# EXERCISE GOAL
The material below holds the lines to copy: from the one with "margin-left: none ->" up to and including the one with "font-size: 38px ->". Copy them exactly and skip the pictures.

# DATA UNDER STUDY

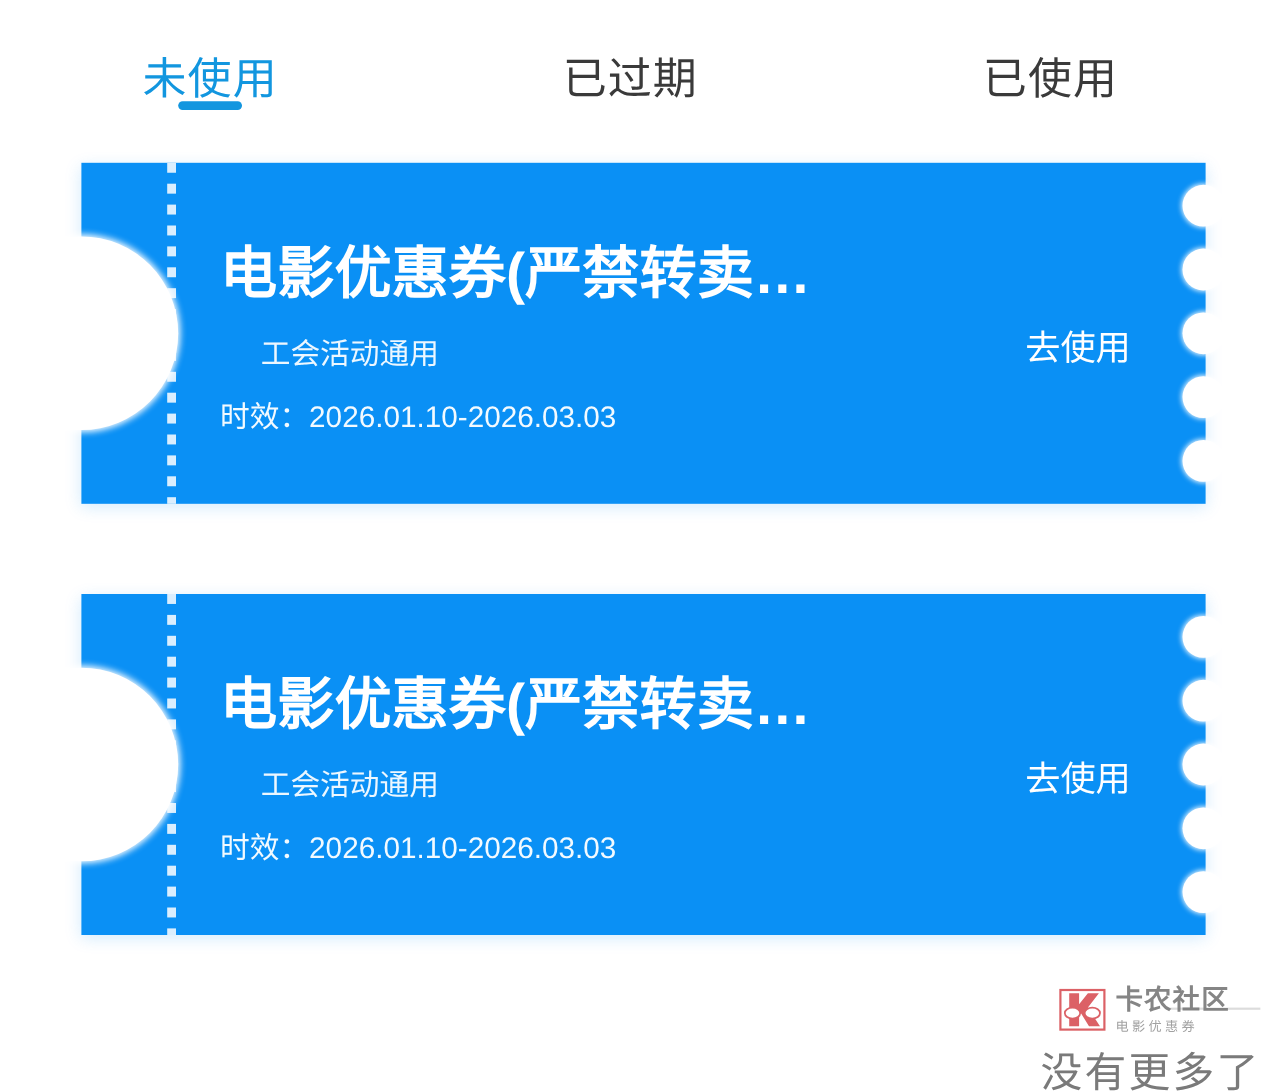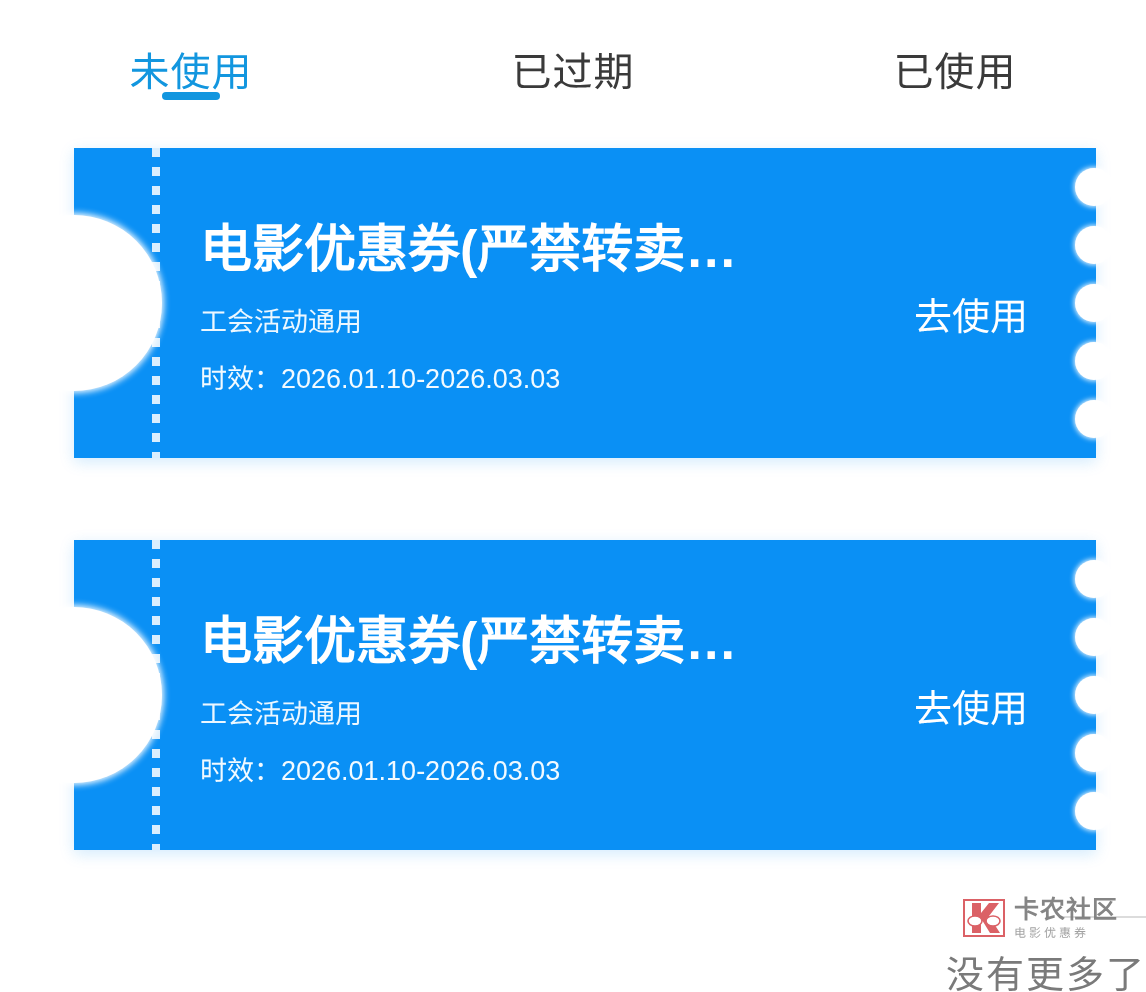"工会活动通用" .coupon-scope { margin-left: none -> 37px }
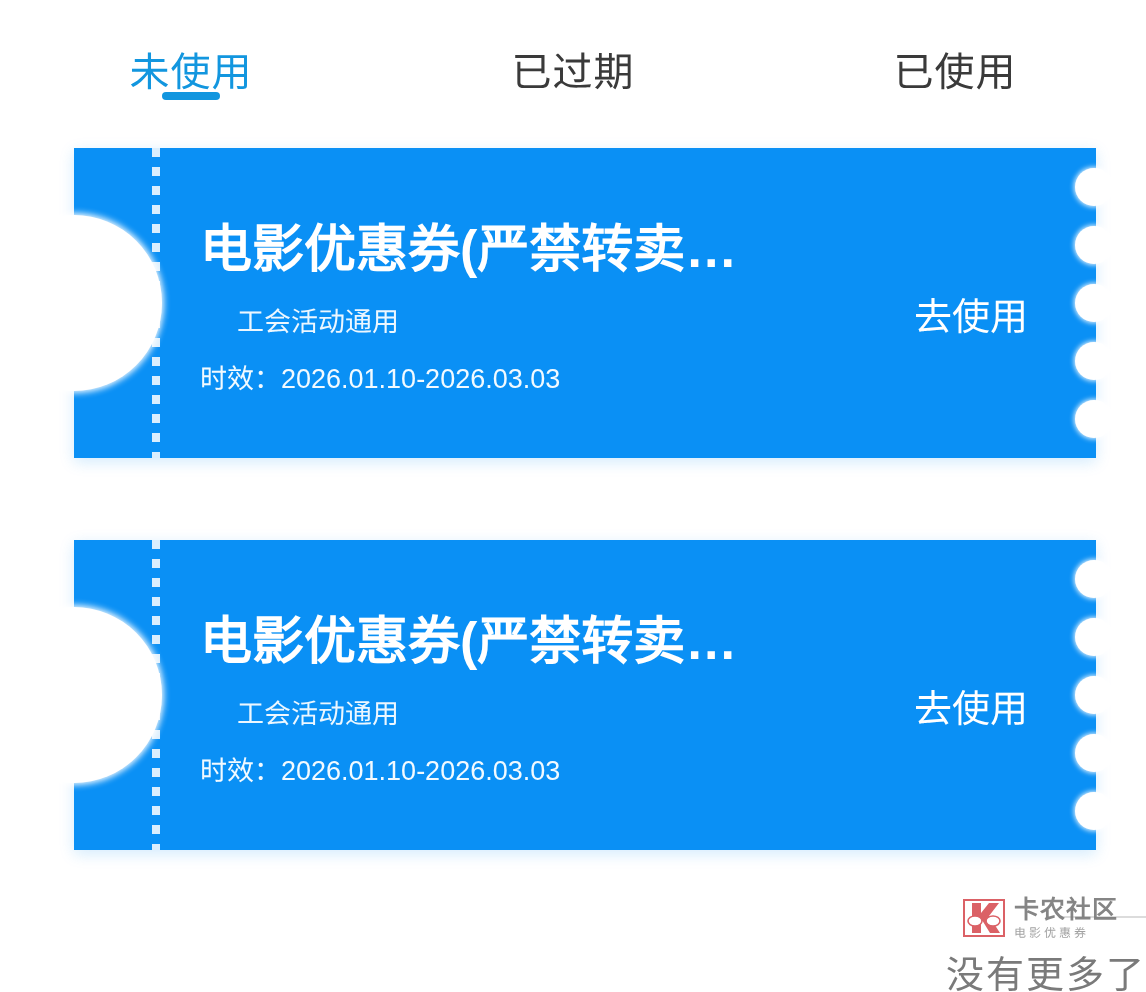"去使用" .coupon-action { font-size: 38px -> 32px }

---

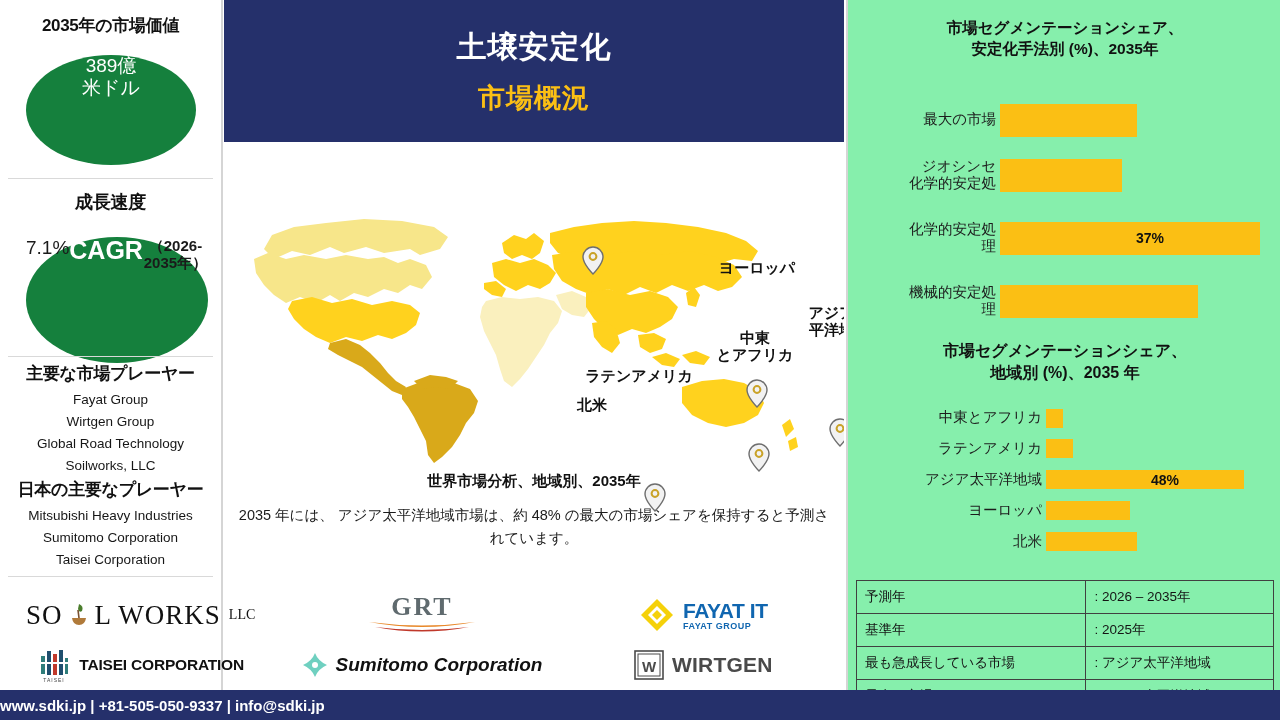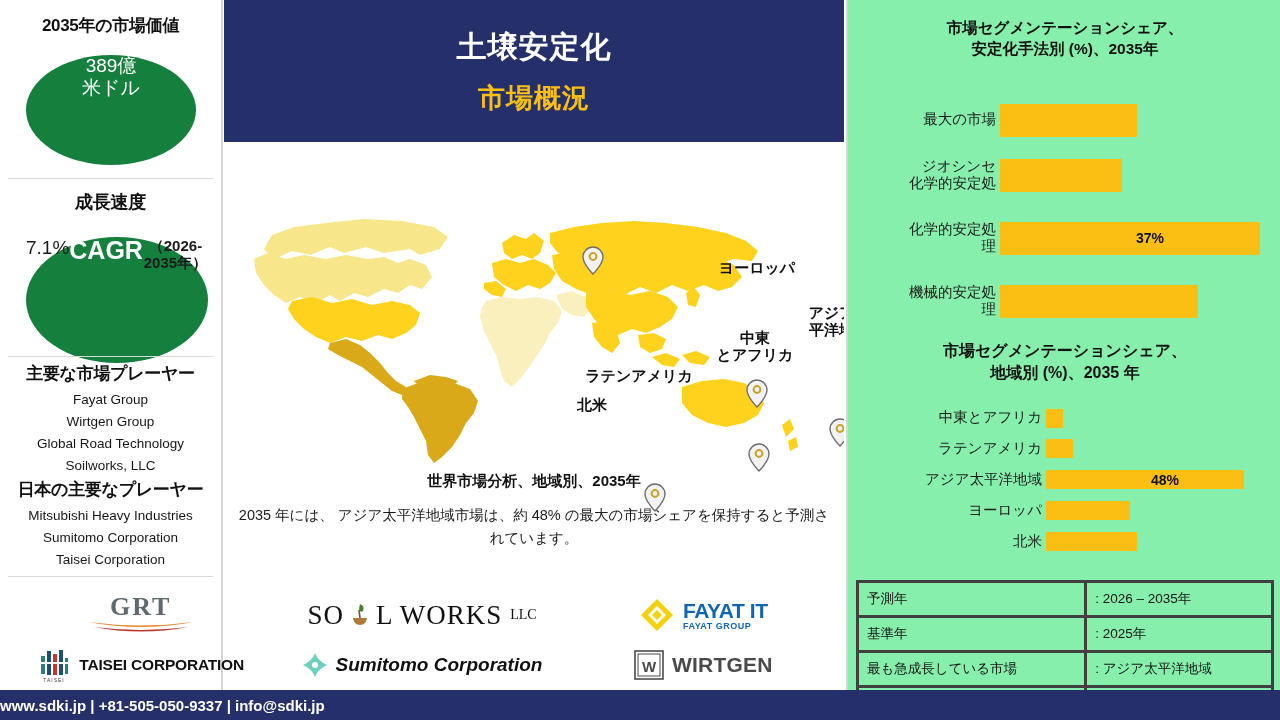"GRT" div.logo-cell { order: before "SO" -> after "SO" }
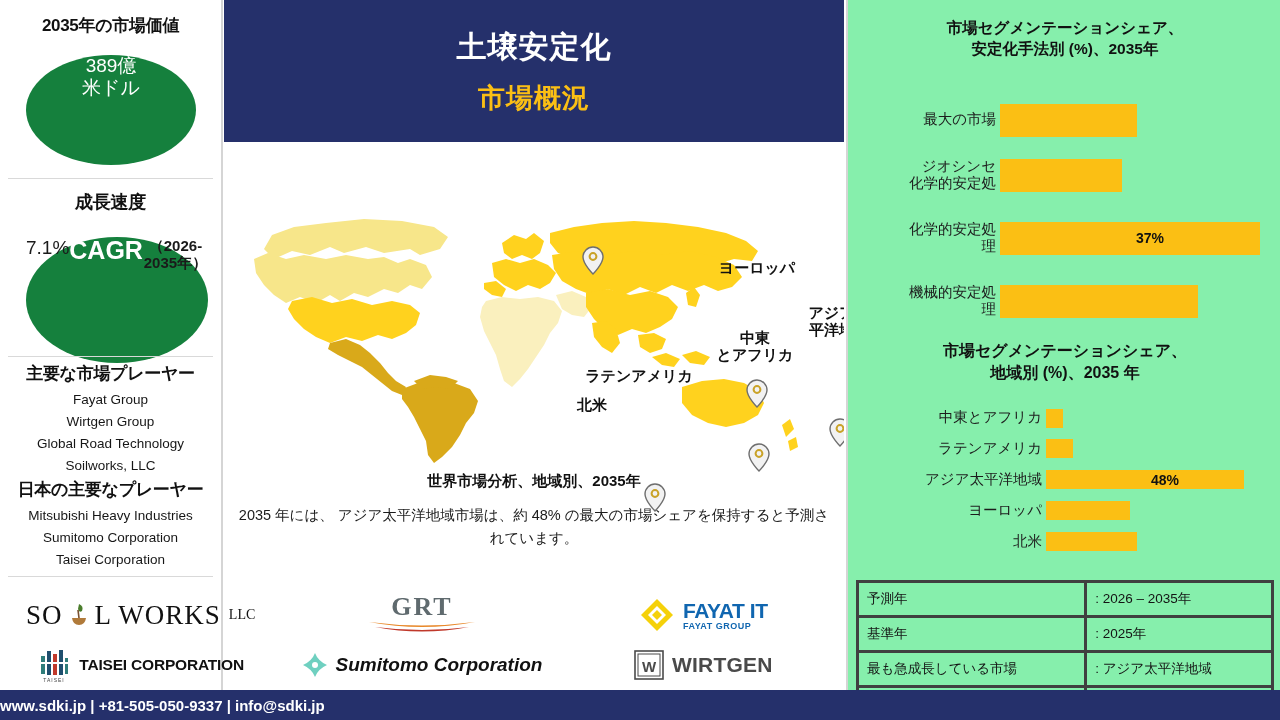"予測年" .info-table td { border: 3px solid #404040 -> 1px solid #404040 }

--

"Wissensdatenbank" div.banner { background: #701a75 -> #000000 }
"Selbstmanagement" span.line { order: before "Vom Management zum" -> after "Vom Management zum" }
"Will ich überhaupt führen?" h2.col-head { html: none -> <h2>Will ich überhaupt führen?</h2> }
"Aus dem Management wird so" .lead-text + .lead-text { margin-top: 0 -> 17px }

# RESULT FOR THIS EXERCISE
"工会活动通用" .coupon-scope { margin-left: none -> 37px }
"去使用" .coupon-action { font-size: 38px -> 32px }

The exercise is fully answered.